Белый коридор | страница 52



Слушать ее мне противно и жутковато. Ведь так же точно, таким же матросиком, недавно бегал еще один мальчик, сыну ее примерно ровесник: наследник, убитый большевиками, ребенок, кровь которого на руках вот у этих счастливых родителей!

А Ольга Давыдовна не унимается:

— Мне даже вспомнилось: ведь и раньше бывало детей одевали в солдатскую форму или в матросскую…
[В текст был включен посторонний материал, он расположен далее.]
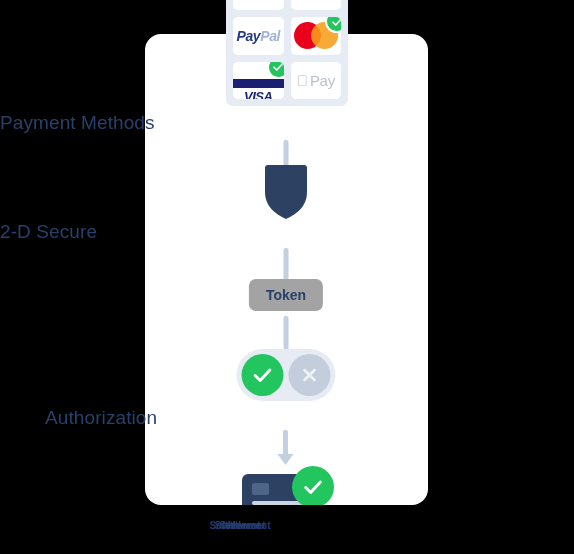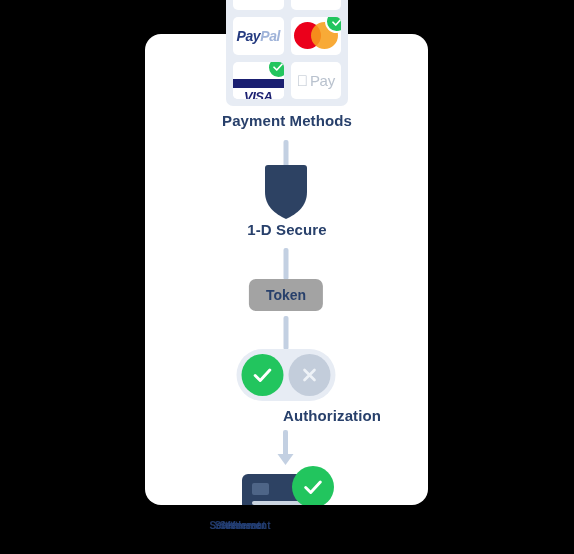"Payment Methods" .flow-label { font-size: 15px -> 19px; font-weight: bold -> normal; text-align: center -> left }
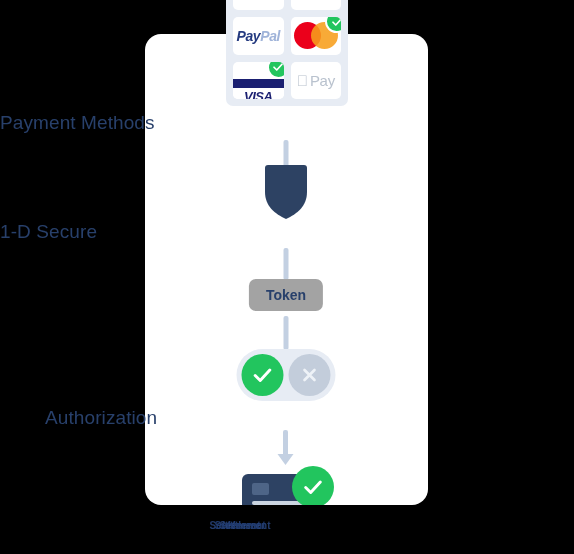"1-D Secure" div.flow-label { text: 1-D -> 2-D }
Вдруг она умолкает, пристально и как бы с удивлением глядит на меня и я чувствую, что моя мысль ей передалась. Но она надеется, что это еще только ее мысль, что я не вспомнил еще о наследнике. Она хочет что-нибудь поскорее добавить, чтобы не дать мне времени о нем вспомнить, — и топит себя еще глубже.

— То есть я хочу сказать, — бормочет она, — что, может быть, нашему Лютику в самом деле суждено стать моряком. Ведь вот и раньше бывало, что с детства записывали во флот…

Я смотрю на нее. Я вижу, что она знает мои мысли. Она хочет как-нибудь оборвать разговор, но ей дьявольски не везет, от волнения она начинает выбалтывать как раз то самое, что хотела бы скрыть, и в полном замешательстве она срывается окончательно:

— Только бы он был жив и здоров!

Я нарочно молчу, чтобы заставить ее глубже почувствовать происшедшее.

Пауза. Потом она встает, поправляет волосы и говорит неестественным голосом, как на сцене:

— Что же это Лев Борисович не приходит? Мы бы все вместе выпили чаю.

Но я встаю и прощаюсь. Опять часовой, мост, башня-Кутафья. За башнею — тьма: Воздвиженка, Арбат, Плющиха. Иду, натыкаясь на снеговые сугробы, еле волоча ноги, задыхаясь и обливаясь потом от слабости.

Две недели спустя я слег — на три месяца, но начавшаяся болезнь мучила меня с перерывами восемь лет.

В Белом коридоре я больше никогда не был — Бог миловал.

1937 г.

Здравница

Было мне лет пятнадцать, когда старший брат (он был на много старше меня) однажды положил передо мною книгу в зеленой обложке и сказал:

— На-ка, прочти. В наше время было запрещено.

Некрасивыми буквами на обложке стояло: «Н. Г. Чернышевский. Что делать?».

В гимназии в это время читал я Гомера, Овидия, Тита Ливия, Слово о Полку Игореве. Дома зачитывался Шекспиром, декламировал монологи Ричарда III и знал наизусть «Гамлета» в переводе Полевого. В кругу таких чтений Чернышевский сразу показался мне каким-то провинциалом. Мысленно я вводил Ричарда или Кориолана в круг персонажей «Что делать?» — и мне представлялся образ орла в курятнике. После прозы Ливия или Слова о Полку доморощенная проза Чернышевского была жалка. Прочитав страниц восемь-десять, я вернул книгу брату. В тот день я узнал, что в мировой литературе существует свое захолустье.